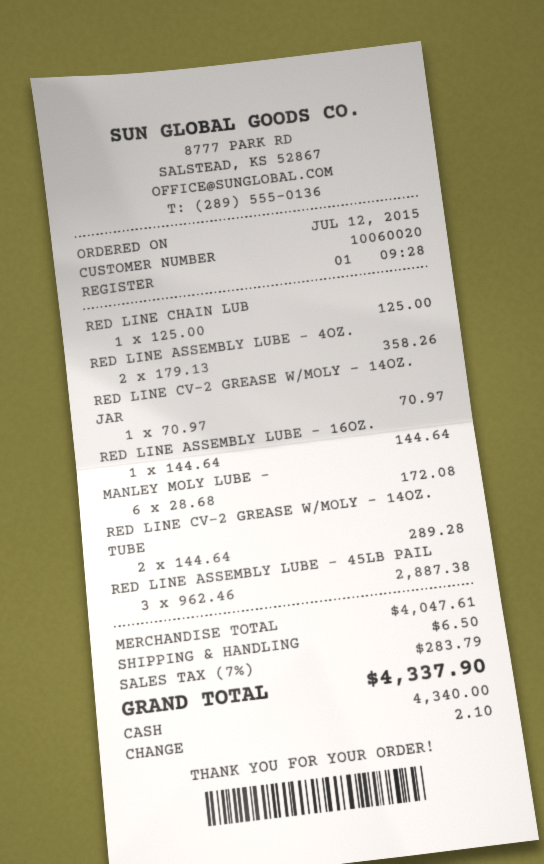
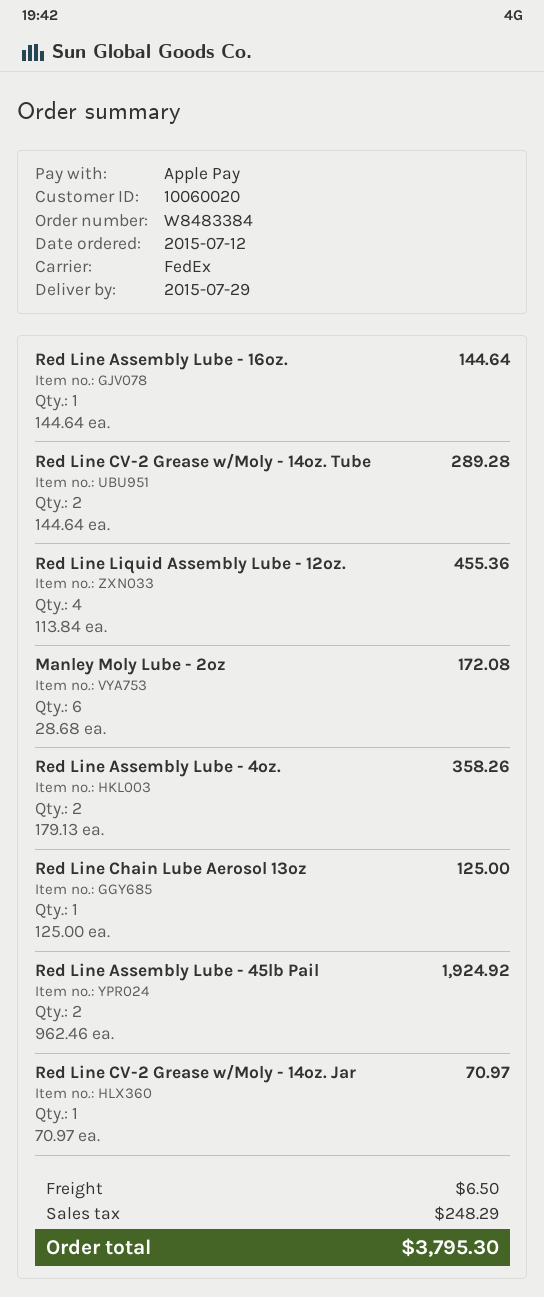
payment method: cash -> Apple Pay
RED LINE ASSEMBLY LUBE - 45LB PAIL: 3 x 962.46 = 2887.38 -> 2 x 962.46 = 1924.92
Red Line Liquid Assembly Lube - 12oz.: none -> 4 x 113.84 = 455.36
tax: 283.79 -> 248.29
total: 4337.90 -> 3795.30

[TASK OBJECTIVE]: In the copy, include every line of the entries above exactly and none of the pictures.

[THE ANSWER]:
payment method: cash -> Apple Pay
RED LINE ASSEMBLY LUBE - 45LB PAIL: 3 x 962.46 = 2887.38 -> 2 x 962.46 = 1924.92
Red Line Liquid Assembly Lube - 12oz.: none -> 4 x 113.84 = 455.36
tax: 283.79 -> 248.29
total: 4337.90 -> 3795.30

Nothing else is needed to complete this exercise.